The following opinion piece was written by Tommy McKearney and looks at the issue of emigration caused by todays growing levels of unemployment in Donegal. Tommy Mckearney is a former IRA member, blanketman and hunger striker who now works as an organiser with the Independent Workers Union and as a freelance journalist.
The Curse of Emigration is the Curse of Poor Governance
Not so long ago Donegal experienced the agony of a devastating road tragedy that took eight lives. Innishowen was in shock and its people’s pain was obvious to all. Few happenings have such a powerful impact as multiple deaths occurring in a close-knit rural community. It is a very natural reaction and the hurt of sudden parting takes time to heal.
Other painful partings, albeit not so tragic or final, are again beginning to visit the homes of Donegal. The old spectre of emigration is once more emerging to take the young men and women of the towns and parishes of the county to far away places. As Donegal knows only too well, many, indeed most who go, rarely return to stay. Old men and women are left with memories of children whose lives are lived out across the oceans and with only occasional glimpses of grand children they will never see grow to adulthood.

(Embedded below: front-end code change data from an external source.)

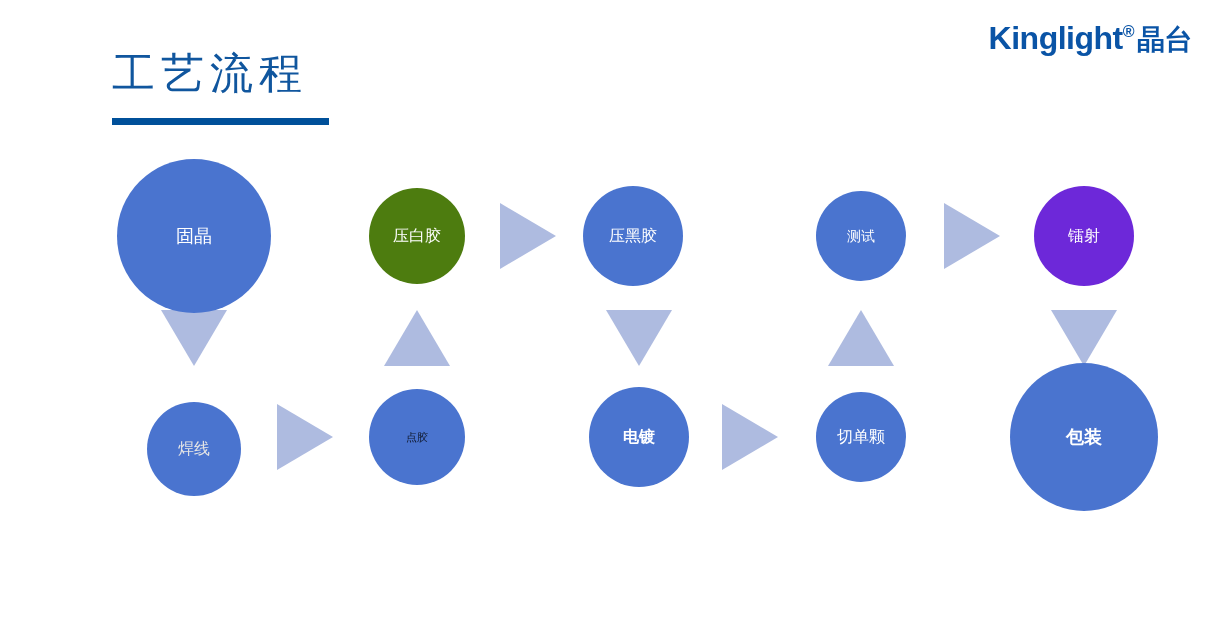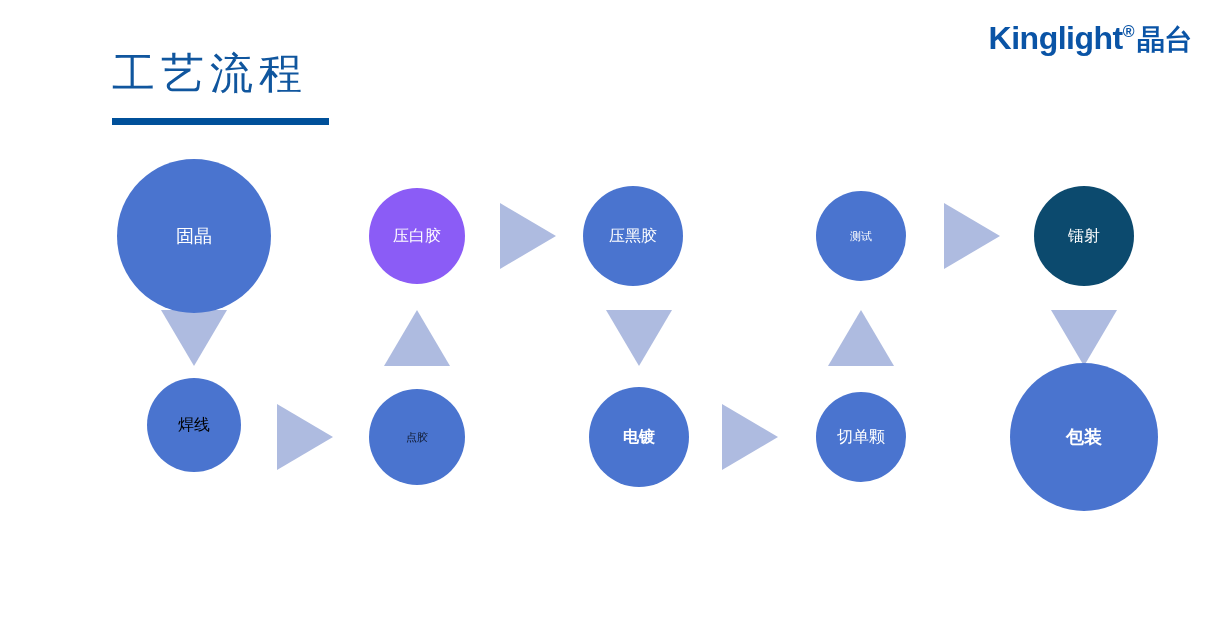--- a/index.html
+++ b/index.html
@@ -131,7 +131,7 @@
       <div class="node" style="left: 81px; top: 159px; width: 154px; height: 154px; background: rgb(74, 116, 207); color: rgb(255, 255, 255); font-size: 18px;">
         <span>固晶</span>
       </div>
-      <div class="node" style="left: 333px; top: 188px; width: 96px; height: 96px; background: #8b5cf6; color: rgb(255, 255, 255); font-size: 16px;">
+      <div class="node" style="left: 333px; top: 188px; width: 96px; height: 96px; background: #4d7c0f; color: rgb(255, 255, 255); font-size: 16px;">
         <span>压白胶</span>
       </div>
       <div class="node" style="left: 547px; top: 186px; width: 100px; height: 100px; background: rgb(74, 116, 207); color: rgb(255, 255, 255); font-size: 16px;">

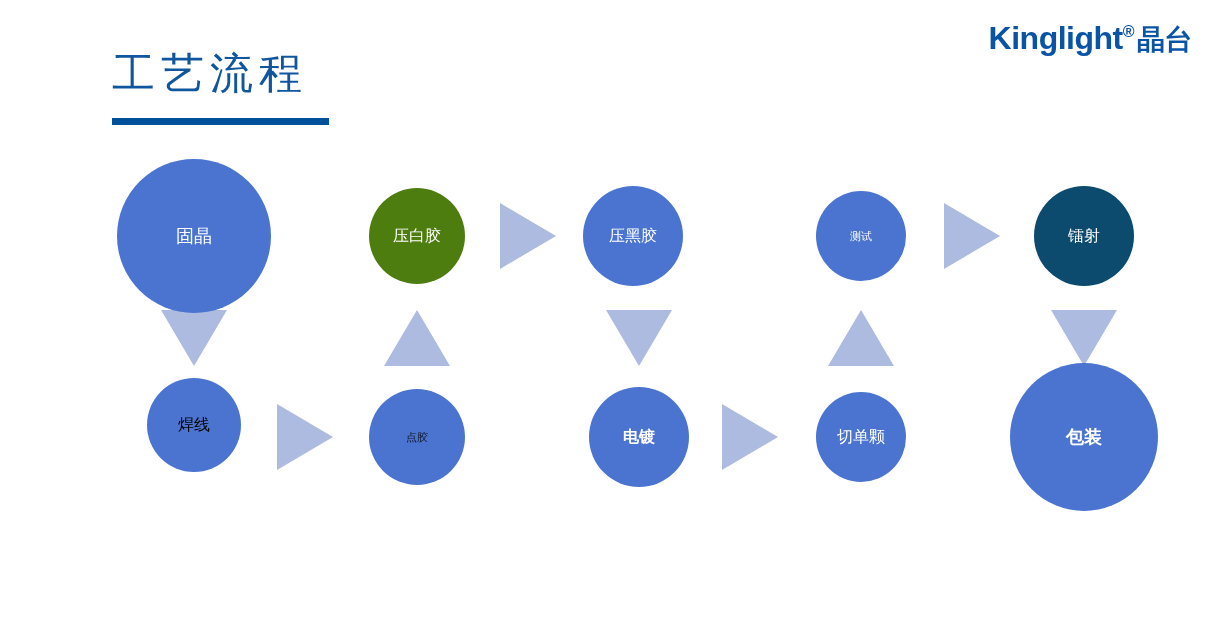--- a/index.html
+++ b/index.html
@@ -137,7 +137,7 @@
       <div class="node" style="left: 547px; top: 186px; width: 100px; height: 100px; background: rgb(74, 116, 207); color: rgb(255, 255, 255); font-size: 16px;">
         <span>压黑胶</span>
       </div>
-      <div class="node" style="left: 780px; top: 191px; width: 90px; height: 90px; background: rgb(74, 116, 207); color: rgb(255, 255, 255); font-size: 11px;">
+      <div class="node" style="left: 780px; top: 191px; width: 90px; height: 90px; background: rgb(74, 116, 207); color: rgb(255, 255, 255); font-size: 14px;">
         <span>测试</span>
       </div>
       <div class="node" style="left: 998px; top: 186px; width: 100px; height: 100px; background: #0c4a6e; color: rgb(255, 255, 255); font-size: 16px;">

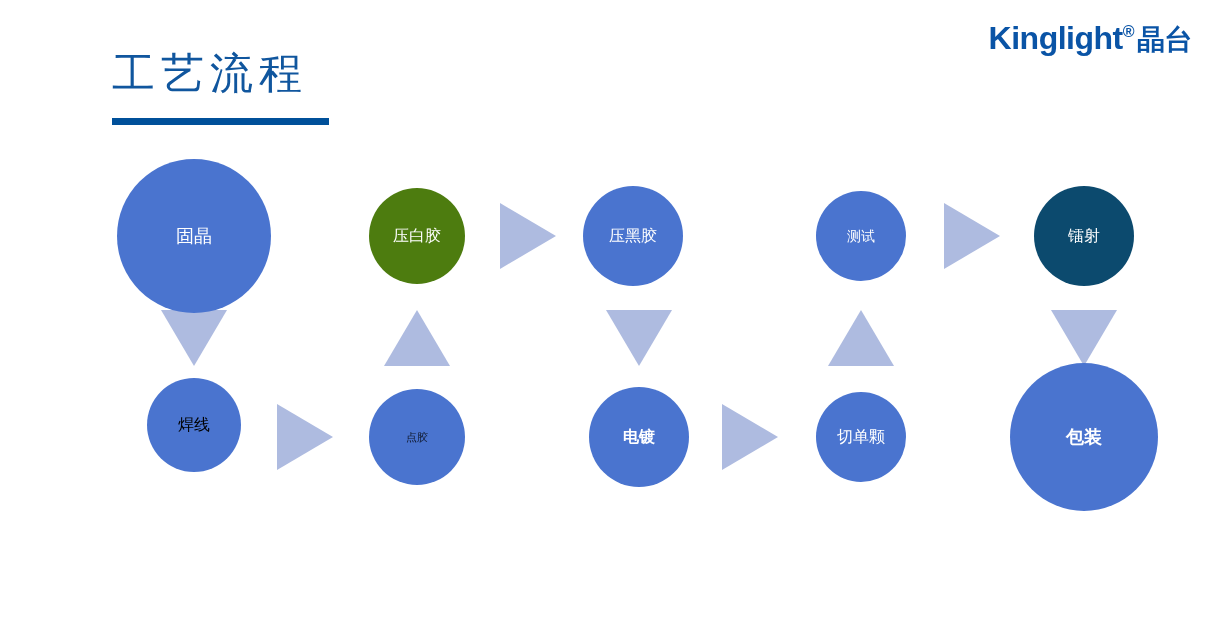--- a/index.html
+++ b/index.html
@@ -140,7 +140,7 @@
       <div class="node" style="left: 780px; top: 191px; width: 90px; height: 90px; background: rgb(74, 116, 207); color: rgb(255, 255, 255); font-size: 14px;">
         <span>测试</span>
       </div>
-      <div class="node" style="left: 998px; top: 186px; width: 100px; height: 100px; background: #0c4a6e; color: rgb(255, 255, 255); font-size: 16px;">
+      <div class="node" style="left: 998px; top: 186px; width: 100px; height: 100px; background: #6d28d9; color: rgb(255, 255, 255); font-size: 16px;">
         <span>镭射</span>
       </div>
       <div class="node" style="left: 111px; top: 378px; width: 94px; height: 94px; background: rgb(74, 116, 207); color: #000000; font-size: 16px;">

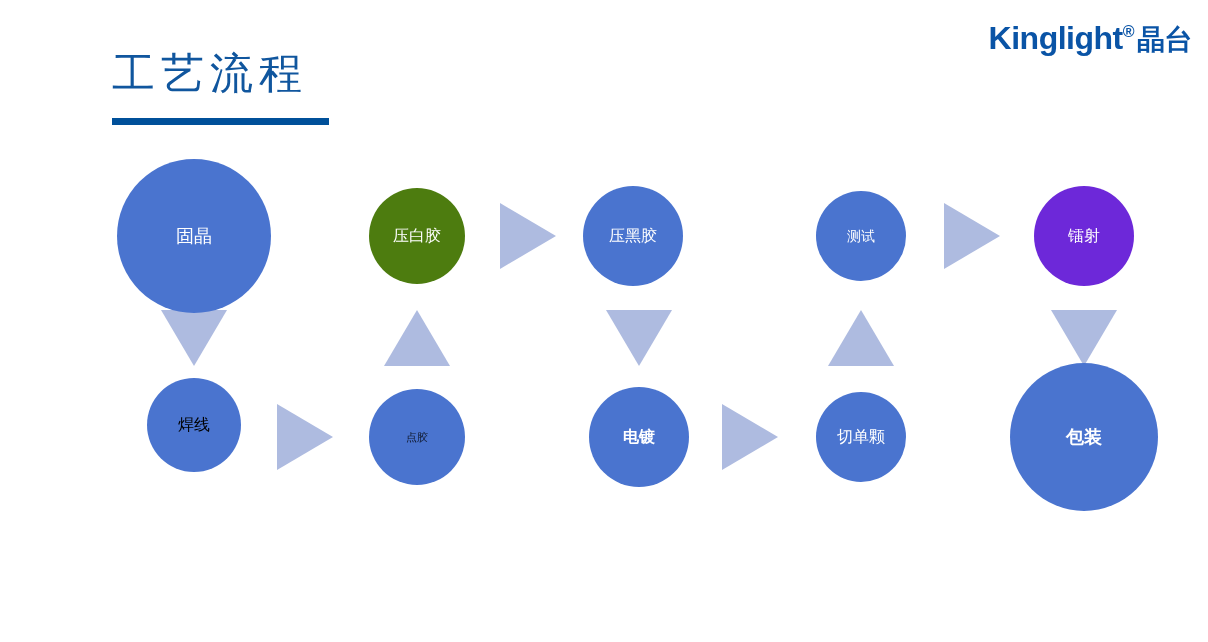--- a/index.html
+++ b/index.html
@@ -143,7 +143,7 @@
       <div class="node" style="left: 998px; top: 186px; width: 100px; height: 100px; background: #6d28d9; color: rgb(255, 255, 255); font-size: 16px;">
         <span>镭射</span>
       </div>
-      <div class="node" style="left: 111px; top: 378px; width: 94px; height: 94px; background: rgb(74, 116, 207); color: #000000; font-size: 16px;">
+      <div class="node" style="left: 111px; top: 402px; width: 94px; height: 94px; background: rgb(74, 116, 207); color: #e5e5e5; font-size: 16px;">
         <span>焊线</span>
       </div>
       <div class="node" style="left: 333px; top: 389px; width: 96px; height: 96px; background: rgb(74, 116, 207); color: #0f172a; font-size: 11px;">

The live register is rising almost monthly (currently standing at 13.7% according to CSO) and a baldly stated statistic of a certain percentage unable to find work fails to tell the full tale of Donegal’s plight. The national average is just that; an average figure taken across the entire state. It disguises the reality that in remote, rural areas the actual percentage is not only much higher but will remain so for longer than in urban east coast towns.
The ESRI has said that 150,000 will leave over the next two years and that this may not be the end of the flight. The is little doubt that unemployment black spots such as Donegal will lose a disproportionate number of its young in this migration of the post Celtic Tiger generation.
Nor do prospects for most of those going abroad look tempting. The traditional destinations for Irish emigrants are also suffering the impact of a debilitating global recession. Britain is slashing its budget expenditure and while it may balance its books there is no prospect of an economic upturn in the UK in the foreseeable future and certainly no employment boom. The United States is in a similar position with its economy in long-term decline.
A recent article in the Financial Times Weekender magazine highlighted the true extent of US difficulties, reporting that working class income there had remained essentially static since 1973. The impact of this has been enormous. Ordinary Americans are no longer able to purchase all the goods the country is capable of making, leading in turn to ever increasing unemployment and underemployment. With many Americans forced to double or even triple job to remain solvent, there is only need for migrant labour in the poorest paid, most onerous work places.
With the Irish economy in free fall and little sign of real recovery on the way, emigration from areas such as Donegal is destined to remain a major issue into the foreseeable future unless that is, we force through a fundamental restructuring of how this country is managed and its wealth distributed. Unless we do so the agony of parting with loved ones will remain a constant sore for decades to come.